Праздник у Кука получился хороший. Мы с Алисой поговорили немного о Дж. Клизе – тема, которая никогда меня не утомляет, поскольку он мой комический герой и так далее. Джон не приехал на праздник, потому что весь день снимался в Шеппертоне с Робертом де Ниро и чувствует, что сыграл плохо.
«Кен разочаровался во мне» – таков был его вердикт. Я попытался объяснить А. Ф., что это вряд ли. Уехал в 1.15, повозился дома с кроссвордом, потом лег.
Уф! Странные денечки. С Большого завтрака на Большое чаепитие, а оттуда на Большой ужин. И продолжалось это безостановочно с той минуты, как я отправился в Данди.

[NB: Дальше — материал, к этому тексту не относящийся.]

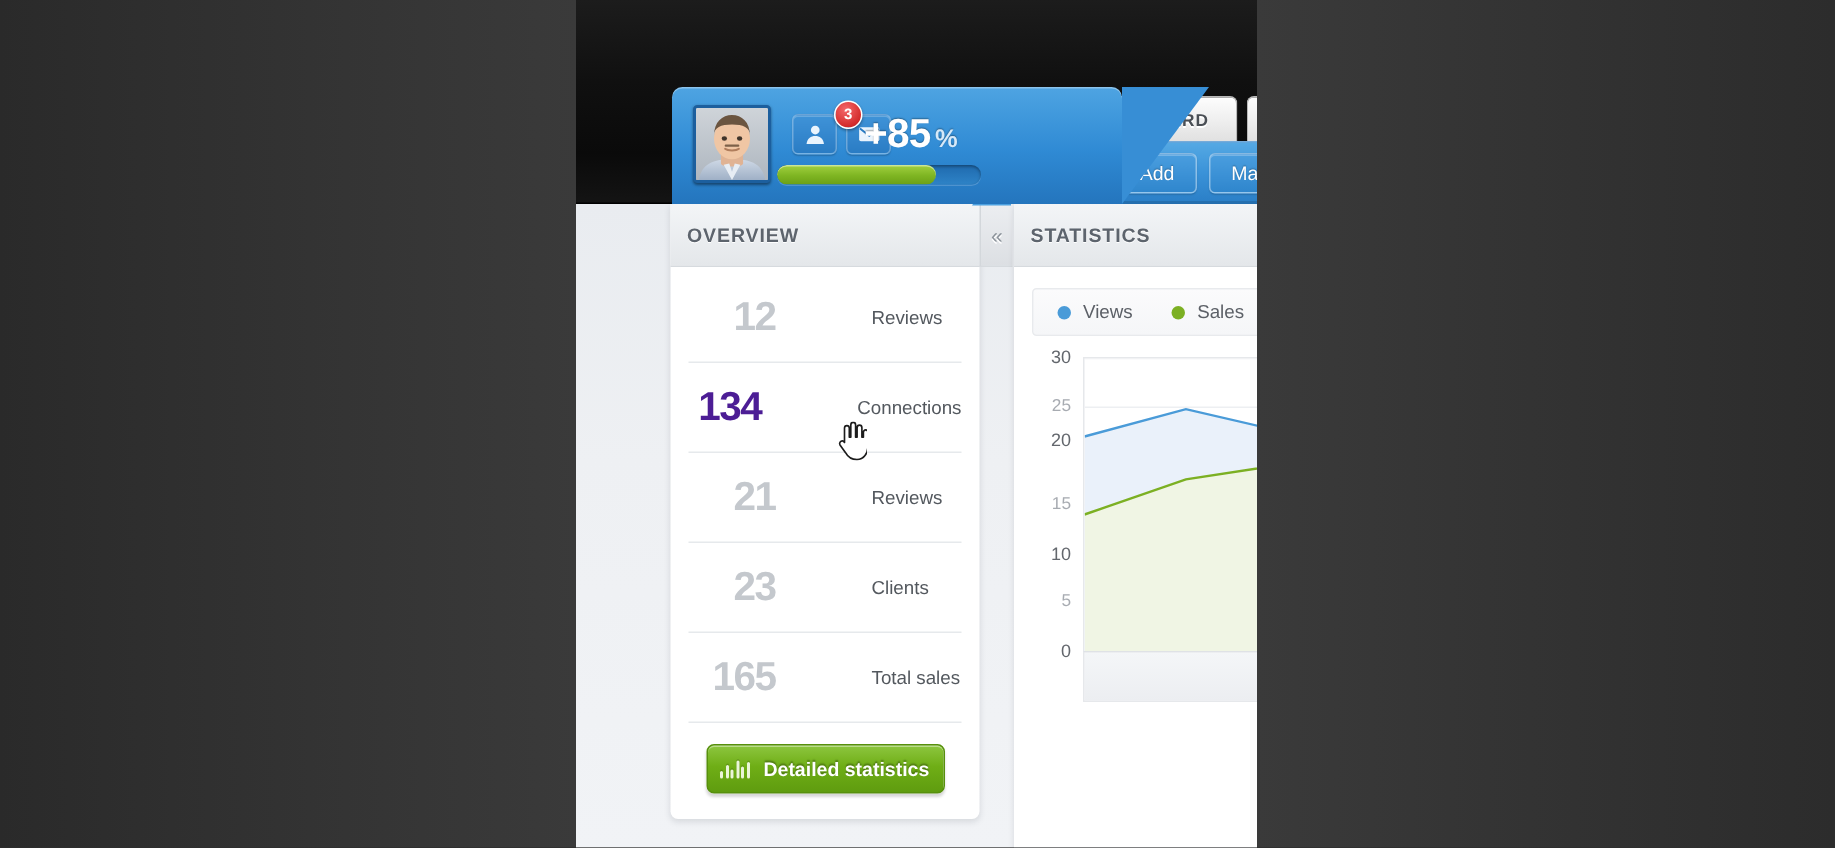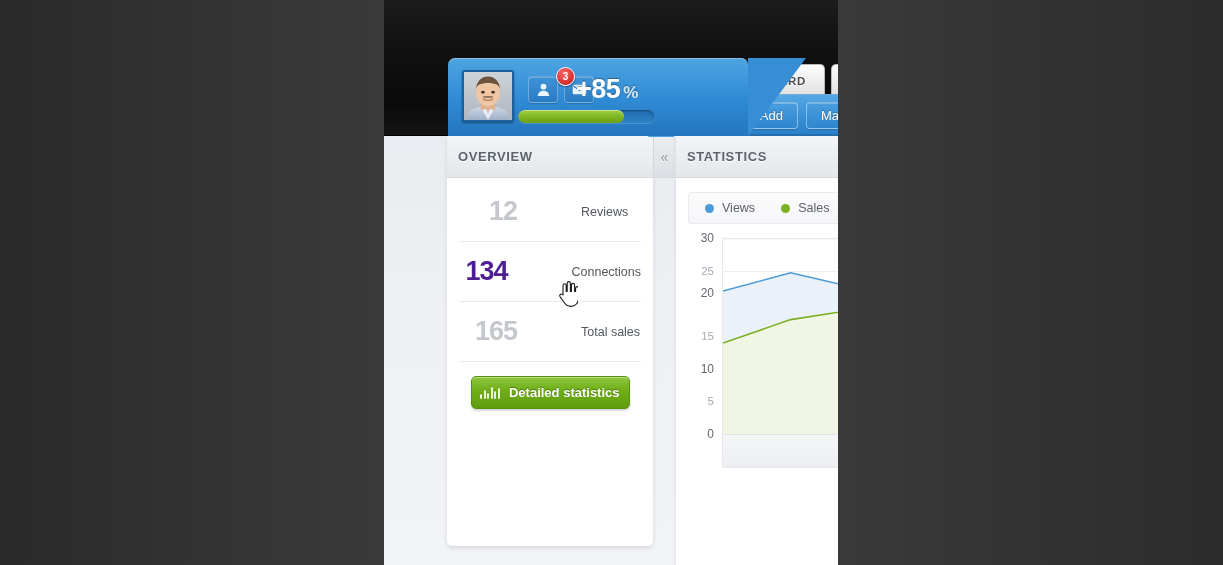--- a/index.html
+++ b/index.html
@@ -417,20 +417,28 @@
           </div>
 
           <div class="statlist" id="stat-list">
               <div class="statrow">
                 <div class="statnum">12</div>
                 <div class="statlabel">Reviews</div>
               </div>
               <div class="statrow active">
                 <div class="statnum">134</div>
                 <div class="statlabel">Connections</div>
+              </div>
+              <div class="statrow">
+                <div class="statnum">21</div>
+                <div class="statlabel">Reviews</div>
+              </div>
+              <div class="statrow">
+                <div class="statnum">23</div>
+                <div class="statlabel">Clients</div>
               </div>
               <div class="statrow">
                 <div class="statnum">165</div>
                 <div class="statlabel">Total sales</div>
               </div>
             </div>
 
           <div class="detailbtn">
             <span class="chartglyph">
               <i style="height:5px"></i>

Не такой уж и фантастический день. Бо́льшую часть утра провел дома – у Хью все еще продолжается монтаж его рекламы. В 12.15 забежала мама, повела меня на ленч в «Фортнумс». В 1.45 у нее некие дела в палате общин. Что-то связанное с Гарриет Гарман и женским вопросом. Что именно, я так и не понял. Сегодня официальное открытие сессии парламента, поэтому движение в Лондоне ужасное.
Мы очень приятно позавтракали, и в час тридцать я усадил ее в такси. Вернулся домой. Хью прийти так и не смог – из-за монтажа и прочего. Позвонил в «Кристис», поскольку слышал, что там будут продаваться два письма Оскара Уайльда, предложил пять тысяч за первое и пятнадцать за второе. Сам на аукцион прийти не смогу. Просидел дома до шести и решил заскочить в «Граучо», посмотреть, не играют ли там в покер. Обнаружил Кита Аллена и Саймона Белла, посидел с ними немного, выпил, к нам присоединились Джим Мойр (Вик Ривз) и еще пара людей. В восемь Кит, Лиам, Саймон и я отправились наверх, играть. Агент Кита, известный как Т., радостно лез игрокам под руку, давая советы. Я довольно прилично выиграл, все мы переварили изрядное количество белого порошка, но я сохранил достаточно здравого смысла, чтобы лечь спать в 1.00.
В 7.00 приехала, чтобы отвезти меня в Шеппертон, машина. Мы с Хью согласились сняться в политической рекламе лейбористов. Играем пару сомнительных таксистов, Вивера и Доджа, которые дают целой череде толстосумов советы насчет уклонения от налогов. Там были Роджер Брайерли (Глоссоп в первых двух сезонах «Дживса и Вустера»), Робин Бейли, Джереми Чайлд и Тим Уэст{140}. Идея состояла в том, чтобы показать, как оставленные тори налоговые лазейки могут лишить казначейство миллиардов фунтов. К ленчу еще не снимавшийся Робин Бейли впал в отвратительно вздорное состояние. Вздорно-визгливое, если точнее… гонял помощника режиссера и художника, как прислугу. Хью такие фокусы сильно не нравятся, поэтому, когда Бейли попытался обратиться к нему, он отреагировал довольно резко (и правильно сделал). Бейли, весьма чувствительный в подобных случаях, остался решительно недовольным. Он сейчас несколько не в себе, история получилась неприятная. В конце концов он ушел. К этому времени стало ясно, что съемки затянутся допоздна. Джо с Хью ждали к обеду Грега, Кима и Аластера, и Хью чувствовал себя обманутым – его не предупредили, что съемки займут так много времени. Если Лейбористская партия и вообще столь неэффективна, то, начав управлять страной, она всех нас в гроб загонит, как сказал бы персонаж Джорджетт Хейер.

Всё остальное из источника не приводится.